Sex trafficking in South Korea is human trafficking for the purpose of sexual exploitation and slavery that occurs in the Republic of Korea. South Korea is a country of origin, destination, and transit for sexually trafficked persons. Sex trafficking victims in the country are from South Korea and foreigners.

Male and female perpetrators in South Korea come from a wide range of backgrounds and a number are members of or facilitated by organized crime syndicates and gangs. Some government officials, troops, celebrities, and police, as well as foreigners, have been complicit in sex trafficking in South Korea. For instance, the Burning Sun scandal highlighted the widespread sex trafficking involving Korean celebrities and idols that had been going on for years and the resulting attempts in cover-ups.

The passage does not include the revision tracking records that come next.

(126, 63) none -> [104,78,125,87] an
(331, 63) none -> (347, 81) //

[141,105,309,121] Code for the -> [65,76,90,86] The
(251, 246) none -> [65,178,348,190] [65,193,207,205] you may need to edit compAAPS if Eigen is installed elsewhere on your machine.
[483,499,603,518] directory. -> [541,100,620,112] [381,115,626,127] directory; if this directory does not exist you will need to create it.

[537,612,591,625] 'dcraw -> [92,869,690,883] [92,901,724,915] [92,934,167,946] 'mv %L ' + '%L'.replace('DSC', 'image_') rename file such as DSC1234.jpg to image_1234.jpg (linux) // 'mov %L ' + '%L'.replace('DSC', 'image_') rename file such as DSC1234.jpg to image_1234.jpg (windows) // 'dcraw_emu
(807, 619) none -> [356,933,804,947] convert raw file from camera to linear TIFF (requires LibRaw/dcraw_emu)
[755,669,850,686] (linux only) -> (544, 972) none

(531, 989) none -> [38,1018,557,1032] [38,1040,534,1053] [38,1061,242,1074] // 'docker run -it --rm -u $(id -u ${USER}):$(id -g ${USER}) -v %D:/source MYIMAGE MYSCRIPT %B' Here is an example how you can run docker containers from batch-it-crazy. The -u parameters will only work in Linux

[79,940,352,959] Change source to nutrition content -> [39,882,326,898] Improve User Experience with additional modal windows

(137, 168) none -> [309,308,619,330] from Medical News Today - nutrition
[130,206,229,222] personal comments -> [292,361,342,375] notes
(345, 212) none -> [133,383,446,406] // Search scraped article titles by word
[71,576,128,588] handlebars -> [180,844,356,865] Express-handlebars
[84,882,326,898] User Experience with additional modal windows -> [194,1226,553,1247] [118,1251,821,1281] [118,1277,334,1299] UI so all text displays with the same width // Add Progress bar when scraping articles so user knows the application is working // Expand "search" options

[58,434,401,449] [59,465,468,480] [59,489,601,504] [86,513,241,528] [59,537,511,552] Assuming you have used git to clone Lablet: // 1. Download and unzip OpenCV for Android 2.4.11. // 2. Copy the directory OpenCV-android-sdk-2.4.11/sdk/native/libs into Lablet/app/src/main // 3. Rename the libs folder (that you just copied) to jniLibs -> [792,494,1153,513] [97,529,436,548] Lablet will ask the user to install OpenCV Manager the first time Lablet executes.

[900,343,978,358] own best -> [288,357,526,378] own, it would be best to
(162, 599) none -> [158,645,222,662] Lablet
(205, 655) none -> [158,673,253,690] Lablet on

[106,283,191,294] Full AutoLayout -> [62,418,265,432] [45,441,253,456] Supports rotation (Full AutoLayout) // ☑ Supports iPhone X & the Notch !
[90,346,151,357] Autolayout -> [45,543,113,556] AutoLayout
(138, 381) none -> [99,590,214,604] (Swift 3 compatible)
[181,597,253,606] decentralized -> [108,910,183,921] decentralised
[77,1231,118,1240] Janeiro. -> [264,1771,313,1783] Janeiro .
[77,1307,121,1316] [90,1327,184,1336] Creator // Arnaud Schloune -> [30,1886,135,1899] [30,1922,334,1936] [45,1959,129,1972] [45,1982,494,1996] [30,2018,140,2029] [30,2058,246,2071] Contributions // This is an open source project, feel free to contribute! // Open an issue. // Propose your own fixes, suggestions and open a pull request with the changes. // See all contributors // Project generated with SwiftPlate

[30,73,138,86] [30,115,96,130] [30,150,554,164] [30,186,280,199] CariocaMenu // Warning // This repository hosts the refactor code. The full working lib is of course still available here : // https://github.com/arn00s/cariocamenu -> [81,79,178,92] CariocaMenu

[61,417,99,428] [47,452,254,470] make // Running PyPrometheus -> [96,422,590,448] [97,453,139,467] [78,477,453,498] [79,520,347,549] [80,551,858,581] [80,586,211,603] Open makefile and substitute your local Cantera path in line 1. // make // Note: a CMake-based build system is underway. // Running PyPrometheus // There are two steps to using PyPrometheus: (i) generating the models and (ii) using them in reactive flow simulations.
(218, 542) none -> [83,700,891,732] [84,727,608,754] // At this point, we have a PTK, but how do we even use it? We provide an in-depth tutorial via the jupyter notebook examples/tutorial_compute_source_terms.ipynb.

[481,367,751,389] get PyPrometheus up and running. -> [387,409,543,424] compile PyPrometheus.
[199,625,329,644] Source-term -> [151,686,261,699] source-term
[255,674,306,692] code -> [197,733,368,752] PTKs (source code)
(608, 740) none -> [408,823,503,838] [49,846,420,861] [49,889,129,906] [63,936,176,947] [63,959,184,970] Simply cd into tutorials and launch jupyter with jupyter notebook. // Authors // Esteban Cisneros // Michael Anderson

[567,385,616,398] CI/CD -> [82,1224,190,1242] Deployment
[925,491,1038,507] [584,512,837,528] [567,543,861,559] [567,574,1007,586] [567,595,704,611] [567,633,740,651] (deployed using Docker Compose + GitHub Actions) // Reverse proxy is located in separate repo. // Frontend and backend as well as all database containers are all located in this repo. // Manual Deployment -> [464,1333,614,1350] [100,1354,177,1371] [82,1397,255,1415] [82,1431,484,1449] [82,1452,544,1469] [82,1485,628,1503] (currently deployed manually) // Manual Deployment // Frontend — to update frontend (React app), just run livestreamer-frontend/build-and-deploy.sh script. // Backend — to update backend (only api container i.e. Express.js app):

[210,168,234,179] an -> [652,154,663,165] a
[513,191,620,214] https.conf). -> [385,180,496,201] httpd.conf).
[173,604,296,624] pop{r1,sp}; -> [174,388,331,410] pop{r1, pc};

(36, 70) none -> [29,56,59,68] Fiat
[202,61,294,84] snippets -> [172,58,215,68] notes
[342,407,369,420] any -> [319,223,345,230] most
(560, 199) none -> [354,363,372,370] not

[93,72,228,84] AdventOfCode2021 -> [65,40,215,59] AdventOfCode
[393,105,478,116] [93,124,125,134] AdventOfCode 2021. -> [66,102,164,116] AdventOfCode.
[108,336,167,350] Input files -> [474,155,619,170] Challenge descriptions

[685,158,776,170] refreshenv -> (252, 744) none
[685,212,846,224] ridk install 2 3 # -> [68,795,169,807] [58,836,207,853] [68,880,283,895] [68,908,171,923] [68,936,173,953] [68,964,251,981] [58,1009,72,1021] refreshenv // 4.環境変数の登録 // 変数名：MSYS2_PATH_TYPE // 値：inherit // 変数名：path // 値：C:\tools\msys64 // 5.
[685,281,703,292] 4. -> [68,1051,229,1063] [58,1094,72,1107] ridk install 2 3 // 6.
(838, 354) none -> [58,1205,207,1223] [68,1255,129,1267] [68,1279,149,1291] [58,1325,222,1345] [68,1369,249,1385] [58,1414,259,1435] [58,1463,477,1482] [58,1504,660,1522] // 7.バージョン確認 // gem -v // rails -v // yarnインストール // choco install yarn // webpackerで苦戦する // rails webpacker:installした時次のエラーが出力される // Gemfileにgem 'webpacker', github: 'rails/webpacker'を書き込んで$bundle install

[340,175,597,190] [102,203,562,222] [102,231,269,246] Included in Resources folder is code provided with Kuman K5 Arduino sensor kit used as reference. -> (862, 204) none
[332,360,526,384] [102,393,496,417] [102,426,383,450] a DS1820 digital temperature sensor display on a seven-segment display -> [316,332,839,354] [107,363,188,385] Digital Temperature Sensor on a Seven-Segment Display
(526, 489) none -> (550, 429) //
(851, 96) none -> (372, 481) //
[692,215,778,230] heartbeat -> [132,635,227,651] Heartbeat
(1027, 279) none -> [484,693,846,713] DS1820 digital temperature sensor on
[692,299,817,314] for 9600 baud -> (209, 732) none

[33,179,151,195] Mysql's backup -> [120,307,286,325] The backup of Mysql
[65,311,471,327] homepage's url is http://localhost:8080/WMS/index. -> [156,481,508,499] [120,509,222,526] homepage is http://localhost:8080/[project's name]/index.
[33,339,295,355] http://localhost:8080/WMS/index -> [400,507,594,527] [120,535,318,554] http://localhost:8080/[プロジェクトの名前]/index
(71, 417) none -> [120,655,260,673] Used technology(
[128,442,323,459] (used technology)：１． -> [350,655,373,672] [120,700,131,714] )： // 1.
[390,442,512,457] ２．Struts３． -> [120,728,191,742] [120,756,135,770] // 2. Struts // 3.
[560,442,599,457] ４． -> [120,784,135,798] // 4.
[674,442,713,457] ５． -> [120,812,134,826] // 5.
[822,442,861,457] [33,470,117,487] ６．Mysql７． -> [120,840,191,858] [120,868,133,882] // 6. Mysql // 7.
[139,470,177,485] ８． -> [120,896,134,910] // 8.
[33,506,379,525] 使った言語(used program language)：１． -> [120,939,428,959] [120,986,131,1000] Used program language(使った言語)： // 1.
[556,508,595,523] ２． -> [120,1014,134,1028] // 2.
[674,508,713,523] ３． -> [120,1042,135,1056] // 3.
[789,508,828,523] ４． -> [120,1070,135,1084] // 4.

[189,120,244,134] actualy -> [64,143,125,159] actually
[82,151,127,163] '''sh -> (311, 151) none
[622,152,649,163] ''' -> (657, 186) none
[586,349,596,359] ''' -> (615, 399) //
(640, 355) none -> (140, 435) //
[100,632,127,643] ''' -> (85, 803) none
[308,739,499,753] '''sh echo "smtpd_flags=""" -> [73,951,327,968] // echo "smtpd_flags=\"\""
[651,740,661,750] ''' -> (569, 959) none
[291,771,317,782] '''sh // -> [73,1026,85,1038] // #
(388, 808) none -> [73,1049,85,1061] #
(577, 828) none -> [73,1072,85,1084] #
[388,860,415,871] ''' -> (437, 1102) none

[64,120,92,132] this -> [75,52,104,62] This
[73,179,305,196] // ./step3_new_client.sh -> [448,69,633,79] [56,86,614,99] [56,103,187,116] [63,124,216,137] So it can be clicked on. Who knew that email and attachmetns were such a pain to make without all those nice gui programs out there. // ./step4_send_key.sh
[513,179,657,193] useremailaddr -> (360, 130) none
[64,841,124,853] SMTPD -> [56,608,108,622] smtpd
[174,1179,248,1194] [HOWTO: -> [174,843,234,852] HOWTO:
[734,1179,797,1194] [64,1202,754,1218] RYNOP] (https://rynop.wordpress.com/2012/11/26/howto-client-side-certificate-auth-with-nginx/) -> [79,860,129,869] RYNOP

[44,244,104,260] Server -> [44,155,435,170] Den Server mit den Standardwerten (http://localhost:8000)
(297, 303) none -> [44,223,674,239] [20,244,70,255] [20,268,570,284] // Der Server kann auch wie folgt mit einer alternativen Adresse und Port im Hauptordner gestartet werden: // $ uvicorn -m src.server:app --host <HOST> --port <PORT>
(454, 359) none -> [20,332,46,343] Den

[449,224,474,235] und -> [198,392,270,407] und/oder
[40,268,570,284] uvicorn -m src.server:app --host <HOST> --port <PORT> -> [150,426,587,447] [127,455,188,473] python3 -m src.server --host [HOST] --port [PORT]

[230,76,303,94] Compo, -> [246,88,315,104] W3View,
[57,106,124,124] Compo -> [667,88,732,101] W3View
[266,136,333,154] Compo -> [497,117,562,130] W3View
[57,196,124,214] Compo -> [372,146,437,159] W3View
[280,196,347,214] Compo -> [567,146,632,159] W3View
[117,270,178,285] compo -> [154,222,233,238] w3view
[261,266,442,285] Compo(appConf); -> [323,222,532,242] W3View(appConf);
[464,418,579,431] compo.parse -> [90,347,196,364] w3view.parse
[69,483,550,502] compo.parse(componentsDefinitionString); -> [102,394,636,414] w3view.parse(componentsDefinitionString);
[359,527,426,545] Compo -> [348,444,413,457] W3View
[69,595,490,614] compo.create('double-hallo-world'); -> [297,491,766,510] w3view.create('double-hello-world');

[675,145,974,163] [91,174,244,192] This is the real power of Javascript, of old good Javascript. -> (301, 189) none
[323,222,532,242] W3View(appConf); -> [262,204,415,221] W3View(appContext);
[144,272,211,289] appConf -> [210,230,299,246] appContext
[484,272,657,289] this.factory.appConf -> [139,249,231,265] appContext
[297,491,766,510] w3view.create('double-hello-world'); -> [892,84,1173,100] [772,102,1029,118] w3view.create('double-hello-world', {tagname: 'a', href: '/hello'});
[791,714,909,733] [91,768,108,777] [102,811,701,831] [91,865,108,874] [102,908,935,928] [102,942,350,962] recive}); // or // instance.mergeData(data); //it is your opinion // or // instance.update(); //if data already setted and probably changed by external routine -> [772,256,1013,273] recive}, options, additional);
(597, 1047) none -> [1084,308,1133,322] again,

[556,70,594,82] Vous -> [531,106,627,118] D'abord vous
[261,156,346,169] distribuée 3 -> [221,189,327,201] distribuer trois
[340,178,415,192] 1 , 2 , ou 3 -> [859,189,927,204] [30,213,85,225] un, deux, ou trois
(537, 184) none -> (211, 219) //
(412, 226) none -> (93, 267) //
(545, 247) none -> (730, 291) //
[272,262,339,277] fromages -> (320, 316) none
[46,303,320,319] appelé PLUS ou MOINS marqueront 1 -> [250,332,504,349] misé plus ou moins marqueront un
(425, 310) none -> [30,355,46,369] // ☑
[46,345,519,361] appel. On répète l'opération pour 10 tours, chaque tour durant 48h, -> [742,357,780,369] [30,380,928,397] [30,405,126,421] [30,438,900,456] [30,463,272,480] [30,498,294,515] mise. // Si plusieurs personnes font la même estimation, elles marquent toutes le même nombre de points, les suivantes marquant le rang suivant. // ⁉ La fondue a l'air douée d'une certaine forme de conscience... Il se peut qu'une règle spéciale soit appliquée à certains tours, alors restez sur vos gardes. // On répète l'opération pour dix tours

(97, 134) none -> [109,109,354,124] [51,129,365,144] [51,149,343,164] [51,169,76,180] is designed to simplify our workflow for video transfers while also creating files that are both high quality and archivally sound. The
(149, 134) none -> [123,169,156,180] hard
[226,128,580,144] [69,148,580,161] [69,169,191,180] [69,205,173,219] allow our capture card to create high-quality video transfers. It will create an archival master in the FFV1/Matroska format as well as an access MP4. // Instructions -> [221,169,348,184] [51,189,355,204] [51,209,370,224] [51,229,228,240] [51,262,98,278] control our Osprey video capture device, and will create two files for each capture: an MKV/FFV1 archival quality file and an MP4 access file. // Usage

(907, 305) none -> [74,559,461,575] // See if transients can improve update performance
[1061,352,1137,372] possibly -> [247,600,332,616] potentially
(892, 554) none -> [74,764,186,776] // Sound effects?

The scale of sex trafficking in South Korea is difficult to know because of the underground nature of sex trafficking crimes, the fact that only a small minority of cases are reported to the authorities, and other factors. Traffickers have used the internet websites, email, and apps to lure victims. Methods such as cybersex trafficking have also been used. The South Korean government has been criticized for its lacking anti-sex trafficking efforts and laws. Some South Korean officials have also been accused of being apathetic about the issue.

== Background ==
South Korean citizens, primarily women and girls, have been sex trafficked within South Korea and to other countries in Asia and different continents. Foreign victims are sex trafficked into the country. Children and persons in poverty are particularly vulnerable to sex trafficking. Victims are deceived, threatened, and or forced into prostitution and their passports and other documents are often taken. Many are enslaved in debt bondage.

They suffer physical and psychological abuse and are typically locked up or guarded in poor conditions. Some are murdered. A number contract sexually transmitted diseases from rapes with no condoms. Cybersex trafficking and forced performances in live pornographic videos, as seen in the Nth room case and other incidents, is a growing issue.

Male and female traffickers in South Korea come from all social and economic classes. Traffickers are often members of or facilitated by crime organizations and gangs. Traffickers use internet websites, email, and apps to lure victims. Sex trafficking is linked to the entertainment industry and women and girls are also trafficked to businesses catering to military servicemen and contractors in United States Forces Korea. 'Juicy bars' with sex trafficked victims have been a problem in regards to the United States Military and prostitution in South Korea.

The extent of sex trafficking in South Korea is difficult to know because of the lack of data, clandestine nature of sex trafficking crimes, and other factors.

==History==

Sex trafficking in South Korea has occurred from ancient times to the present and has been linked to slavery in Korea. During the Japanese invasions of Korea (1592–1598), Japanese combatants carried off and raped captured Koreans. During the Asia–Pacific War, comfort women from Chōsen and other nations were sex trafficked throughout the Empire of Japan.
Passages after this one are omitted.